Selenium can be measured either through the blood (whole or serum) (current) or via liver (long term) samples.

Iodine

Iodine is tricky to measure as blood sampling may not give an accurate value. Trained veterinarians may need to look at test results in conjunction with the animal’s response to any supplementation being used, or through the observation of clinical issues such as goitre, bodyweight ratio, and weak calves.

Sodium

Serum and urine testing can be used to establish sodium levels, but disease can also result in lower serum or urinary sodium due to electrolyte shifts, even when dietary concentrations are adequate. Dietary sodium concentrations are therefore a better guide to diagnosing a deficiency.

Potassium and phosphorus

Serum sampling can be used for testing potassium and phosphorus levels but dietary concentrations are a better guide to diagnosing a deficiency or toxicity.

Best practice

It is best practice not to submit cull animals for testing as there will be reasons why these animals are exiting the herd or flock and are therefore unlikely to present a true reflection of the status of younger, possibly healthy animals.

Testing multiple animals is strongly recommended as this better reflects mineral status.

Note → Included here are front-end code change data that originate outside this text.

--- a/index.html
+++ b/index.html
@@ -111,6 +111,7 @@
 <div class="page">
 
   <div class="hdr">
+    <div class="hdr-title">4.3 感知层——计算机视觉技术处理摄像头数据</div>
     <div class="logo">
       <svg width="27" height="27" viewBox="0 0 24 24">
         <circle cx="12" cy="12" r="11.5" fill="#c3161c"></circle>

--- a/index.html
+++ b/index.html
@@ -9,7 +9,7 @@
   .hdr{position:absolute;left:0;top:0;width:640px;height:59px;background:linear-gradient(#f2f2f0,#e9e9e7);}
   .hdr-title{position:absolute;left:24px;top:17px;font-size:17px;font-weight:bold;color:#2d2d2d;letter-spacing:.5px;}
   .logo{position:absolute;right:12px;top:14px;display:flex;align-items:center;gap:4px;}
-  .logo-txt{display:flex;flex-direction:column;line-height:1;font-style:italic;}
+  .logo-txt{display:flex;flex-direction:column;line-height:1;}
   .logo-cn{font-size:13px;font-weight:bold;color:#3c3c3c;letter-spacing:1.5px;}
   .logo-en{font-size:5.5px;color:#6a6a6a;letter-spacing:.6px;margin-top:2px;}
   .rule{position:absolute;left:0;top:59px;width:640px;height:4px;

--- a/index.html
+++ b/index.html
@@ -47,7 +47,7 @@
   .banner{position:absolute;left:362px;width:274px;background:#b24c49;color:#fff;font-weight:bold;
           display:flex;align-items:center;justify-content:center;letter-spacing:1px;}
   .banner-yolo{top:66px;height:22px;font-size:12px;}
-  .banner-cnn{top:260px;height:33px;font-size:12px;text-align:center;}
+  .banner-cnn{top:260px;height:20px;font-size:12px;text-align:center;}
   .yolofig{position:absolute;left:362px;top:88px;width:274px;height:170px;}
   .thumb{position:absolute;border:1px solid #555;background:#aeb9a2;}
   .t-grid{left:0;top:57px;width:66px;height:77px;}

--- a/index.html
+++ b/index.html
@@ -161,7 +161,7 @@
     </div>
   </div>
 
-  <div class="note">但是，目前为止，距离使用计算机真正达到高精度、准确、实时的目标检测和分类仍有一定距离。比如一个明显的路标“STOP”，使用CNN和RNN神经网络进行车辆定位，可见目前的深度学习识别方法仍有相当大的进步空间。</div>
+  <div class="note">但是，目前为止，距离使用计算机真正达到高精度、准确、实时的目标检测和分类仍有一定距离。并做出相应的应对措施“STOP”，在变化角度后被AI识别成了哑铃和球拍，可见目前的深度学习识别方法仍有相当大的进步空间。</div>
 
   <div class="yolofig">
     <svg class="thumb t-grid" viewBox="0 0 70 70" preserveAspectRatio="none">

Individual animals may be experiencing disease, stress or fever, which can cause a shift in certain minerals from body tissue to blood, or vice versa. An example of this is a calf with diarrhoea losing sodium, potassium and calcium.

To get a true picture, a deficiency or toxicity should only be confirmed after the animal’s health, feeding and supplementation history is scrutinised in detail, and the mineral status of a number of animals is analysed.

If animals receive the recommended levels of minerals in their diet but are found to be deficient post-testing, the possibility of antagonistic interactive effects of other minerals must be considered.